- Opening Delimiter -

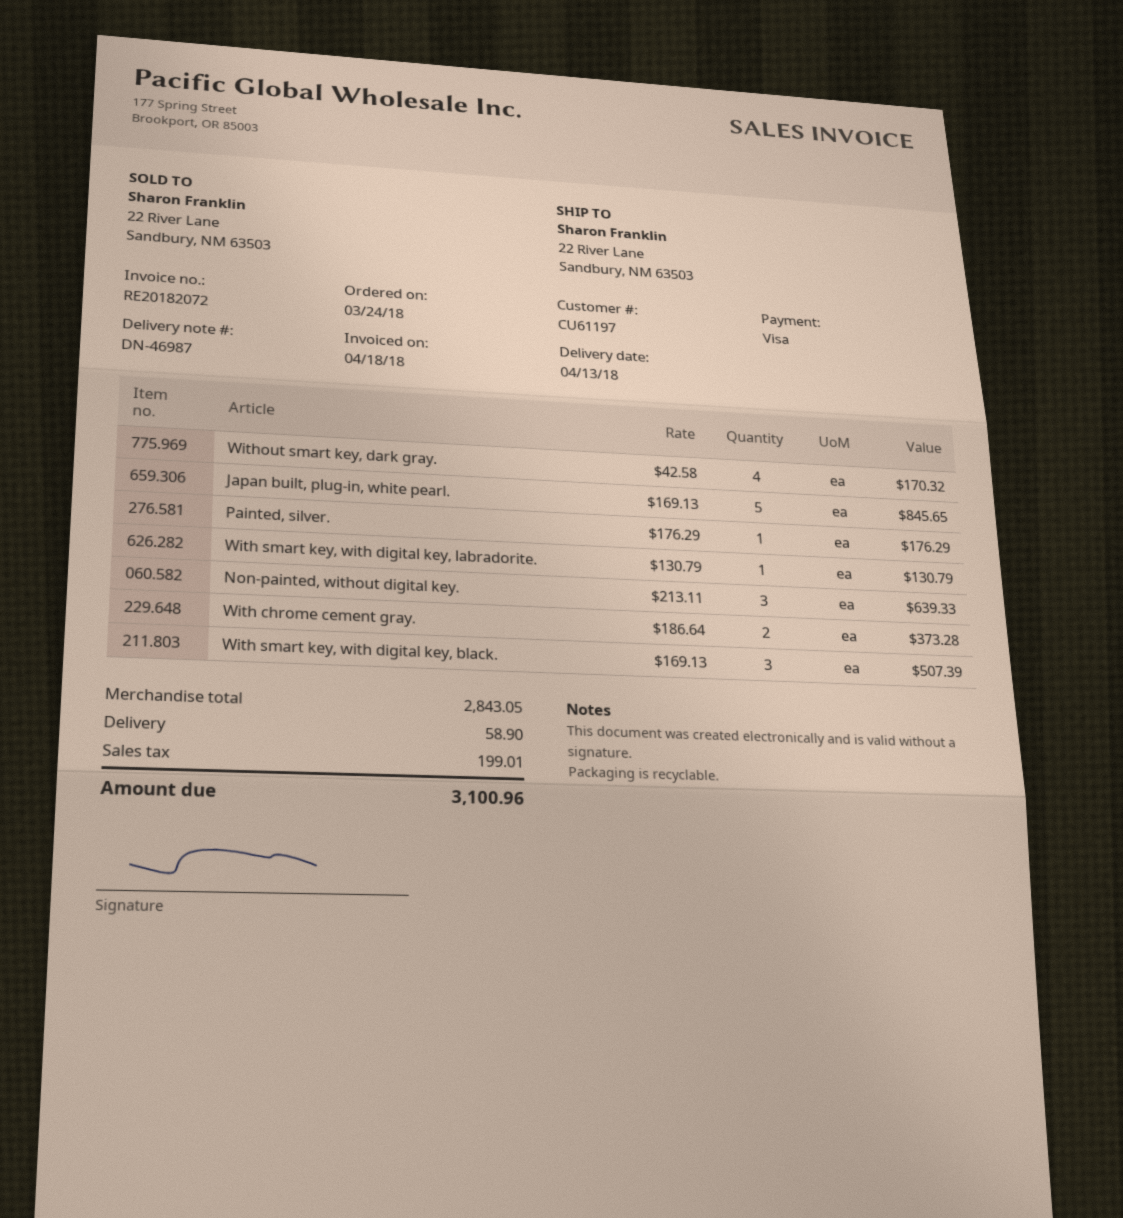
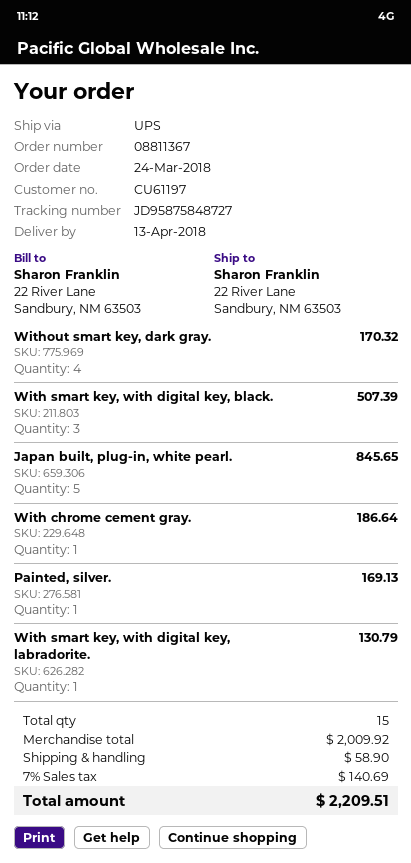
Painted, silver.: 1 for 176.29 -> 1 for 169.13
Non-painted, without digital key.: 3 for 639.33 -> none
With chrome cement gray.: 2 for 373.28 -> 1 for 186.64
subtotal: 2843.05 -> 2009.92
tax: 199.01 -> 140.69
total: 3100.96 -> 2209.51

- Closing Delimiter -

- [EXERCISE PROMPT] Line by line, return the listing above exactly, dropping every picture.

- [WRITTEN SOLUTION]
Painted, silver.: 1 for 176.29 -> 1 for 169.13
Non-painted, without digital key.: 3 for 639.33 -> none
With chrome cement gray.: 2 for 373.28 -> 1 for 186.64
subtotal: 2843.05 -> 2009.92
tax: 199.01 -> 140.69
total: 3100.96 -> 2209.51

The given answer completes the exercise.